Apparently each section of Beverly has free morning camp for elementary school aged kids. You can imagine my excitement when I found out. The perfect scenaro for both Mr. Social and myself! We talked about it last Sunday night, woke up excited about it on Monday morning, packed a backpack, and walked right through the woods to the camp. To be fair, “camp” is a strong word. More like a bunch of ten year olds who need very little supervision or direction playing dodge-ball, some younger kids (Rex knew a few) trading pokemon cards (we didn’t bring ours), and a couple gum-chewing high school dudes sitting at a picnic table flossing their teeth with gimp. Still, for my social bigfoot, this is a dream. And because it’s basically in my backyard, I can check on him as soon as my CBD wears off. Perfection.
Well, when it was time for me to leave Rex was not feelin’ it. “Uhhhh, Mom I don’t think I am going to stay here.” DAMN IT! I have very vivid memories of anxiety associated with organized childhood activities—or any activities without my mom really. Six foot Sammy had to swim in the six year old lane at eleven year old swim practice because it was closest to where my mom was sitting. I had to have a special teacher chaperone check on me multiple times a day and night during the sixth grade overnight field trip, and I sat sobbing on the curb at the University of New Hampshire the morning after I was dropped off, calling my mom and begging her to come and get me. Guys, I was eighteen. Separation anxiety is my jam. So, when I saw Rex feeling unsure and nervous, I was not pushing. I told him it was no problem, and we could go home.
Before we turned to leave, he goes, “It’s good that we are leaving Mom, because without my family here with me, what if something bad happens??” A little girl from his Kindergarten class heard him. “Something bad?! Like, if you got TAKEN?!” He thinks for a second and laughs. “Taken?!! No, Sydney. That would never happen. What do you think people just drive around with an extra booster seat??” He continued to laugh at the very thought as we walked home.

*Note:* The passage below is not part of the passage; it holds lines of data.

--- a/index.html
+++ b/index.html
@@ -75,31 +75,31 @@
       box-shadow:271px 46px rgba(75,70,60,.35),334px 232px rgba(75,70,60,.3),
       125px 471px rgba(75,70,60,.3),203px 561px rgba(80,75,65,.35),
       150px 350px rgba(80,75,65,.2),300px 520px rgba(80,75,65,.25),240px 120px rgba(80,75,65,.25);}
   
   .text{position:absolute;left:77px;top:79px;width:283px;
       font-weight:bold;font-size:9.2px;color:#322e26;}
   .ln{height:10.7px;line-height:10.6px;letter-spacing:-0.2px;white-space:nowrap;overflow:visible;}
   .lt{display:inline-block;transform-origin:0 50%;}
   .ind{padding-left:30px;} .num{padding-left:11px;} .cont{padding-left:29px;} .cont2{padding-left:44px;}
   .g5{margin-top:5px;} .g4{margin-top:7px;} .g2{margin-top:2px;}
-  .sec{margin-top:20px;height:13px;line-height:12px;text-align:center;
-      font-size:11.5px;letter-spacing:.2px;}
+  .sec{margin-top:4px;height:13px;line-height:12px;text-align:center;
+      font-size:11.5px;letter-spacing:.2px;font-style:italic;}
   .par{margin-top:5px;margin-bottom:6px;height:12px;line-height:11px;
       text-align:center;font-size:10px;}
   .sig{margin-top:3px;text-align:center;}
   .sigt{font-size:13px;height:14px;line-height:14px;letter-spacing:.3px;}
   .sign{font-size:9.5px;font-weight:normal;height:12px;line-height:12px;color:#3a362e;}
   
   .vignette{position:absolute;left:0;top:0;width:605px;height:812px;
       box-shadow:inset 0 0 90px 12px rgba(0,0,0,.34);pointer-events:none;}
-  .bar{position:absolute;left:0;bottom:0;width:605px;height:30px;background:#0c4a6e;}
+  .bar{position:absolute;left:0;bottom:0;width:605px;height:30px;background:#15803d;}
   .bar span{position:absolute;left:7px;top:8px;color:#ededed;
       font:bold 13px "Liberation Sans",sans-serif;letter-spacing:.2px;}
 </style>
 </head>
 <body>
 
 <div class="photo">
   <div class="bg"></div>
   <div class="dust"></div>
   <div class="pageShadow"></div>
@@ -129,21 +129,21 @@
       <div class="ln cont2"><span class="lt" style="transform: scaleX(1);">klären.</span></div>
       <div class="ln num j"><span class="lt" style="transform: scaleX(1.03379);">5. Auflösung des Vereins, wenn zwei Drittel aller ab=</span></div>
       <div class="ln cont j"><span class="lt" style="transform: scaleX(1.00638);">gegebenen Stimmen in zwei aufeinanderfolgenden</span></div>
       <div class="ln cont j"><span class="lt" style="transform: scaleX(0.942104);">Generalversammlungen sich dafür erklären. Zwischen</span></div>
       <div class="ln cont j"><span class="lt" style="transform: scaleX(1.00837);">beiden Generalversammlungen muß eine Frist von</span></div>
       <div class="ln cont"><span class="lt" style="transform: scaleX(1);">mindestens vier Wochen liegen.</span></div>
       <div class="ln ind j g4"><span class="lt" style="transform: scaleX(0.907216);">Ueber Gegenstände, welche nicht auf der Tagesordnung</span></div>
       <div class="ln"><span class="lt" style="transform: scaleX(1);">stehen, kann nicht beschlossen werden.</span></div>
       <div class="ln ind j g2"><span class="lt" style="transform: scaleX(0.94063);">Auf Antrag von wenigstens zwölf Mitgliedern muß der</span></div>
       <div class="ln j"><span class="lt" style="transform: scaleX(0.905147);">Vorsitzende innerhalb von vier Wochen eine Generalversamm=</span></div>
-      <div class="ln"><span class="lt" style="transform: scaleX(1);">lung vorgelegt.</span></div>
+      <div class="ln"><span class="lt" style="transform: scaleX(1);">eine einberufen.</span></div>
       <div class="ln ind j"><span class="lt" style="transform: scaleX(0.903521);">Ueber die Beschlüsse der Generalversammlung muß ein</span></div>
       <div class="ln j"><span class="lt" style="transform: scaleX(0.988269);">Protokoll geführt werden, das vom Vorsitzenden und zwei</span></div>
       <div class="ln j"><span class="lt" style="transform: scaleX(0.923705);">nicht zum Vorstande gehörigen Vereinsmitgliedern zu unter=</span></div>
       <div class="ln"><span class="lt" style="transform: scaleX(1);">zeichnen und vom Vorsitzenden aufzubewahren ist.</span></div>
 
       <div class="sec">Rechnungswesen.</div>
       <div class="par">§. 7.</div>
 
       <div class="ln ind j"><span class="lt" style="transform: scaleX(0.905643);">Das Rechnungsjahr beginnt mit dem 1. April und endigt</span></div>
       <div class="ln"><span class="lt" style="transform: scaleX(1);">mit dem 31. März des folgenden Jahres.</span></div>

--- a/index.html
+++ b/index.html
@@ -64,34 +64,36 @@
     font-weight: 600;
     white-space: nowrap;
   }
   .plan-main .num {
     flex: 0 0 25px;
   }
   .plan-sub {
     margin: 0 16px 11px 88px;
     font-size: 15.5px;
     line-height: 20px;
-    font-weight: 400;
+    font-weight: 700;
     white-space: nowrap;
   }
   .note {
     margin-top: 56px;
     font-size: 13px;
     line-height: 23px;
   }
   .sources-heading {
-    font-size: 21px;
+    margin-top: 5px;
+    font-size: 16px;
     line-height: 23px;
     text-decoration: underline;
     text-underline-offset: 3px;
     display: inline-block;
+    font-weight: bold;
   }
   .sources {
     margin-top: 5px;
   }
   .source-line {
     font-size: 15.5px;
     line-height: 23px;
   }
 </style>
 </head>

So, even though he got a case of the weird-camp jitters, it seems I did not pass down the crazy, worst-case-scenario. total nutjob anxiety gene that I carry so proudly. Big, big win.

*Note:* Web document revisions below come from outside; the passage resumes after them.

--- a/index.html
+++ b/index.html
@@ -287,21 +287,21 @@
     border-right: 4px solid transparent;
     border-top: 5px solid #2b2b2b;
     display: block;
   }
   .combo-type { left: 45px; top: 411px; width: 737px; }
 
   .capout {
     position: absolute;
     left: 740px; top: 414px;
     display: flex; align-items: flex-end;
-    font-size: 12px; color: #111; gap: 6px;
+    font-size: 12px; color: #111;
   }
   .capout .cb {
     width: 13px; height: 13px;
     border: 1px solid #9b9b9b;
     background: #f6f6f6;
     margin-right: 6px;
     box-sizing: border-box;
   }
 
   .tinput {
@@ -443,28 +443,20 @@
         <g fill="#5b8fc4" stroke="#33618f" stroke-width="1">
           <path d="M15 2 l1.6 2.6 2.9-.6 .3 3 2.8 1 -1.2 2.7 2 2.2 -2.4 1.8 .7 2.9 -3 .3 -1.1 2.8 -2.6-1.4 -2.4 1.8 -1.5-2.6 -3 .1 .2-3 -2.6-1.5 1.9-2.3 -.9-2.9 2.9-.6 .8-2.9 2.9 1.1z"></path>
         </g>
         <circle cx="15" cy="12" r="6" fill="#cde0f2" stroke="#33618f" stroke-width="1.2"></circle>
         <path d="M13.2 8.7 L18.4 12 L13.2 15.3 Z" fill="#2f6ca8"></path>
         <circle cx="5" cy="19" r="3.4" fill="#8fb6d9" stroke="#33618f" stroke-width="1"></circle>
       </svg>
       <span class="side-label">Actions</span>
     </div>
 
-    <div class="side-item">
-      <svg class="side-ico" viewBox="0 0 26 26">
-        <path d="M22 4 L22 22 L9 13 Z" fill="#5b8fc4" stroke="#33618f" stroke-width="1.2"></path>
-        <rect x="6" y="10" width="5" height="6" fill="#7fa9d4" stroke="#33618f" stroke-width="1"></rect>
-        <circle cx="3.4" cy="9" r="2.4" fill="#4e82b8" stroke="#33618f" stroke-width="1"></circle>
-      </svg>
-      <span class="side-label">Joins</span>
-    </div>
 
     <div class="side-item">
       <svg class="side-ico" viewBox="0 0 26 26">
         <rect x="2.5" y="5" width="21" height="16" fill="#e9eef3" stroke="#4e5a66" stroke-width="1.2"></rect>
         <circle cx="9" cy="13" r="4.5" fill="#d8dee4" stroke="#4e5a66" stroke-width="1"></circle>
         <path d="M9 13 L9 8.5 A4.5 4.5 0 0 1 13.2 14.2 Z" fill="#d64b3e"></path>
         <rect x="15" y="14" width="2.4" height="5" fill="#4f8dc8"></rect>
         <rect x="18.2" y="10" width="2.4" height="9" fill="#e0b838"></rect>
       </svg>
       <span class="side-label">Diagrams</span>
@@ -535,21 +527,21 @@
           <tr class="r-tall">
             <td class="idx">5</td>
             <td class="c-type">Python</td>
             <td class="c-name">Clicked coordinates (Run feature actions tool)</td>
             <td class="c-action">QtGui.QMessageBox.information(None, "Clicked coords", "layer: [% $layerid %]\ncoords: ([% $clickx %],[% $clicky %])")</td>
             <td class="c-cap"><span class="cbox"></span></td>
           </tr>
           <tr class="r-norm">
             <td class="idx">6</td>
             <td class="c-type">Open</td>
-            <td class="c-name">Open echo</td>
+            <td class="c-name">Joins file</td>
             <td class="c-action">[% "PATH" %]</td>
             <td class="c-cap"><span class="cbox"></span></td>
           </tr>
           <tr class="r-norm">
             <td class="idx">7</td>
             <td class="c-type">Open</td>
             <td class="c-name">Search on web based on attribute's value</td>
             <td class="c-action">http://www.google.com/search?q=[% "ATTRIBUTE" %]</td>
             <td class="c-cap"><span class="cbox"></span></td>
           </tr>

So here we are, spending lots of summer quality time together and driving each other nuts. I spend so much of the day saying things I didn’t think I would ever have to say. “Don’t put your mouth on that leaf, you just peed on it!”, “That pool noodle is not going to fit in your butthole.”, “Those worms will suffocate in that beer can and no I don’t think they eat shredded cheese.” Sometimes I feel like I am living in a weird cartoon (Bevis and Butthead, probably) and I find my self pulling my hair out half of the time and laughing hysterically the other half. It’s just me policing very weird envelope-pushing behavior all day long.
And ya know what’s not helping the cause? I have the sense of humor of a fourteen-year-old boy. Gimme all the butt-slaps and fart jokes. I’m honestly counting down the days until it is appropriate to hit then with a jerk-off joke or a classic Triple H SUCK IT when they are little older. Who’s the #COOLMOM now?!
And quickly—how cool is Sophie Turner? She’s the coolest of life, right? Followed currently by Megan Rapinoe and always Miley. And if you aren’t here for The Hills: New Beginnings, I am breaking up with you.